Filter the records below down to lines containing "Public".

::::::::

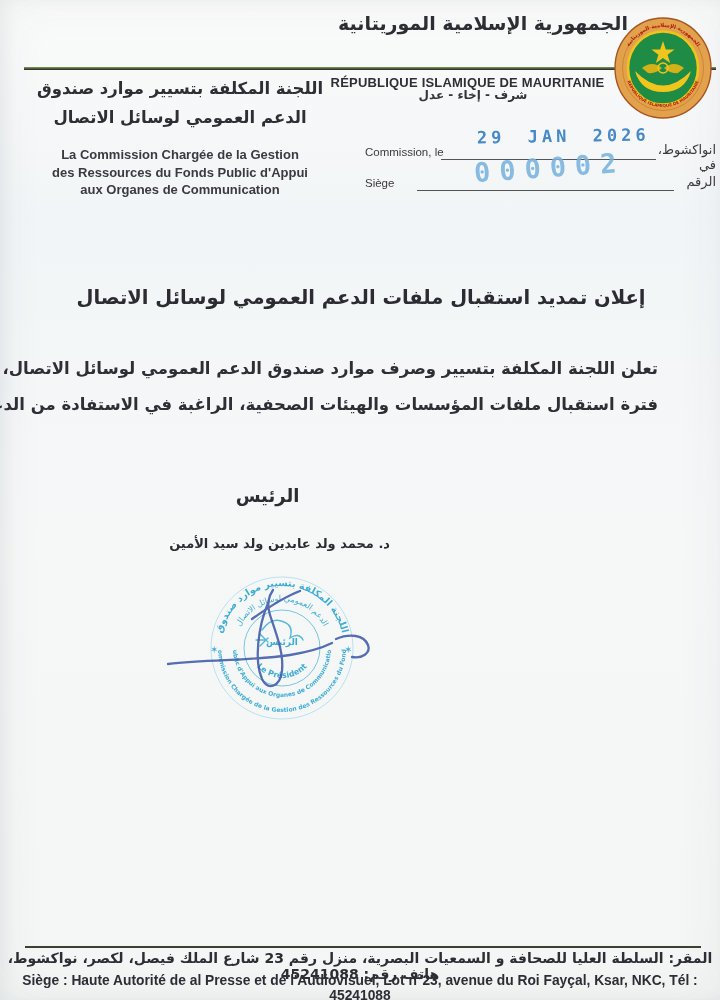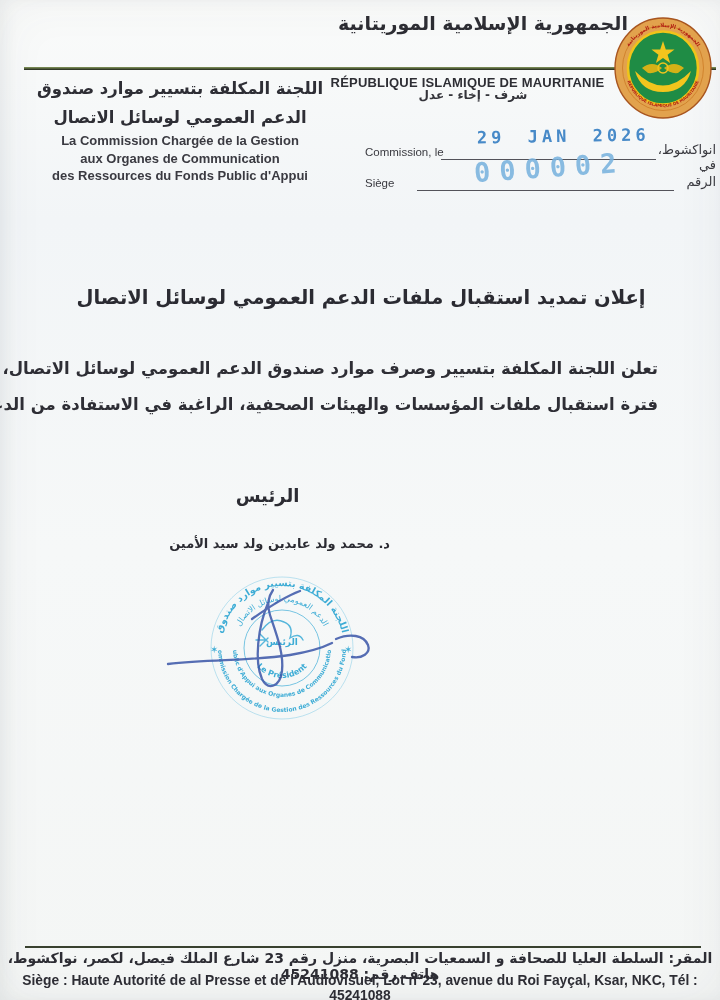--- a/index.html
+++ b/index.html
@@ -25,7 +25,7 @@
   .comm-ar{font-family:"DejaVu Sans",sans-serif;direction:rtl;font-size:16.5px;font-weight:600;
     line-height:29px;color:#2e2e35;}
   .comm-fr{font-size:13px;font-weight:600;line-height:17.5px;color:#3a3a41;}
-  .comm-fr-wrap{margin-top:0;text-align:center;}
+  .comm-fr-wrap{margin-top:14px;text-align:center;}
   
   .lbl-city-fr{position:absolute;top:146px;left:365px;font-size:11.5px;color:#3a3a40;}
   .line-city{position:absolute;top:159px;left:441px;width:215px;height:1.3px;background:#53535a;}

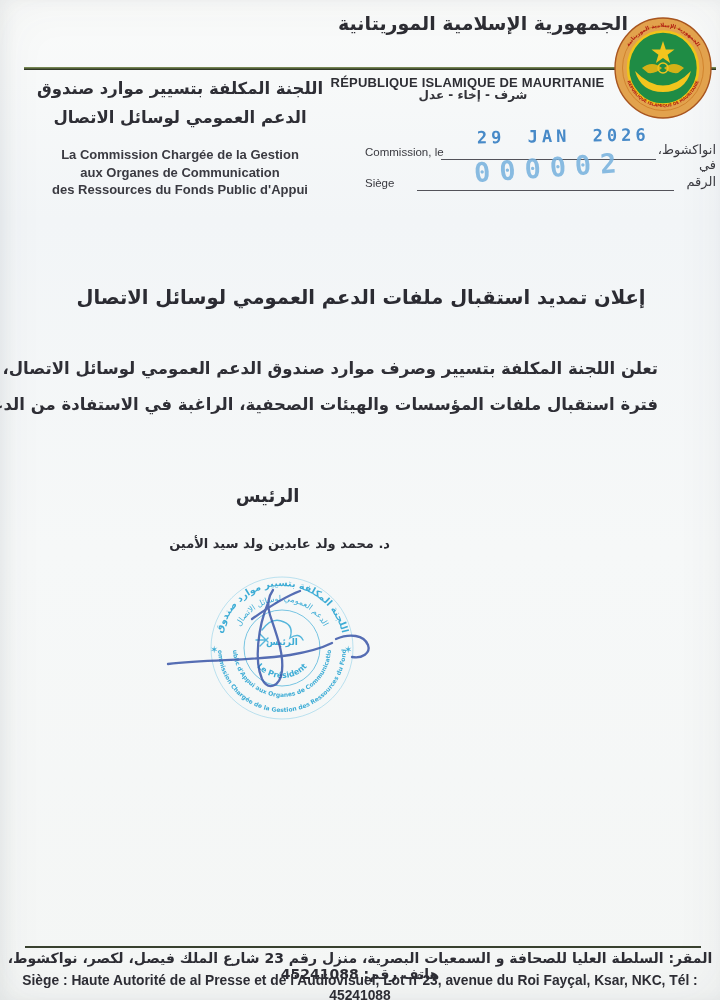--- a/index.html
+++ b/index.html
@@ -97,8 +97,8 @@
     <div class="comm-ar">الدعم العمومي لوسائل الاتصال</div>
     <div class="comm-fr-wrap">
       <div class="comm-fr">La Commission Chargée de la Gestion</div>
+      <div class="comm-fr">des Ressources du Fonds Public d'Appui</div>
       <div class="comm-fr">aux Organes de Communication</div>
-      <div class="comm-fr">des Ressources du Fonds Public d'Appui</div>
     </div>
   </div>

::::::::

> SOLVED EXERCISE
+      <div class="comm-fr">des Ressources du Fonds Public d'Appui</div>
-      <div class="comm-fr">des Ressources du Fonds Public d'Appui</div>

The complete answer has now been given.